Opinion: Southampton’s Charlie Austin Deserves a Call-Up for England
Southampton forward Charlie Austin leads Englishmen in goals through all competitions. Why isn’t he getting capped for England?
Charlie Austin enters the international break with eight goals in all competitions. Five of those came in the Premier League. Another two stamped Southampton’s authority on Sparta Praha to kick off the Europe League. And of course, his goal in the EFL Cup helped lift the Saints over Sunderland at its most defensive. Yet barring a major shift in Gareth Southgate’s selection, Charlie Austin will spend the international break at home, watching England play from the comfort of his living room or perhaps a hospitality box at Wembley.
For shame, really.
I’m not going to sit here and tell you that Austin is a world-class striker, or perhaps even one of the best in England.

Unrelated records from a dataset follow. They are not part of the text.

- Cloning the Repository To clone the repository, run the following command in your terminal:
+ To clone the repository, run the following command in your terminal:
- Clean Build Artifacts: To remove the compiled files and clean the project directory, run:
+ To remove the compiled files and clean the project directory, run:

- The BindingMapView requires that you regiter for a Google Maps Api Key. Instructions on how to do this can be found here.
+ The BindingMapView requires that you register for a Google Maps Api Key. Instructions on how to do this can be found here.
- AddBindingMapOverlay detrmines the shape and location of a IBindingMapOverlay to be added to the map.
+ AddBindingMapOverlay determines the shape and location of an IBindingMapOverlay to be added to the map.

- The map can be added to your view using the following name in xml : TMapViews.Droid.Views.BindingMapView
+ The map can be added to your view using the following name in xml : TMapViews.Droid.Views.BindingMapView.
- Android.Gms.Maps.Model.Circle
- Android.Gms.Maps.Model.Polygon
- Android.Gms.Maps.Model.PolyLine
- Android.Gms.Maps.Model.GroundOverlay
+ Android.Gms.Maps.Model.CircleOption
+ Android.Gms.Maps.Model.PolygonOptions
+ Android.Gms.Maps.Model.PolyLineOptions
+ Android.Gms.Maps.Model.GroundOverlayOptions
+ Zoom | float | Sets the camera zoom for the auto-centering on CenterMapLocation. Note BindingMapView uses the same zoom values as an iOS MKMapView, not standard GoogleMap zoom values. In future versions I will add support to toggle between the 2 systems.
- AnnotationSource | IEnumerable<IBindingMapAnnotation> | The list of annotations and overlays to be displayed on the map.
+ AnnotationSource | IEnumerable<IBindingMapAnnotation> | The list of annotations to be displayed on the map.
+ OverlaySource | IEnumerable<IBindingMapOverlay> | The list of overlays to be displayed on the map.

But the 27 year old has shown, across all ages and all levels of the game, that he is good for the one thing for which strikers are paid, scoring goals. Five in the League with less than a third of the season elapsed puts him on pace to finish well above joint team leaders Graziano Pelle and Sadio Mane, who bagged 10 apiece. It puts him on pace to approach, if not surpass, the 20 goal mark, which no Saint has hit in the Premier League since James Beattie in 2002-03.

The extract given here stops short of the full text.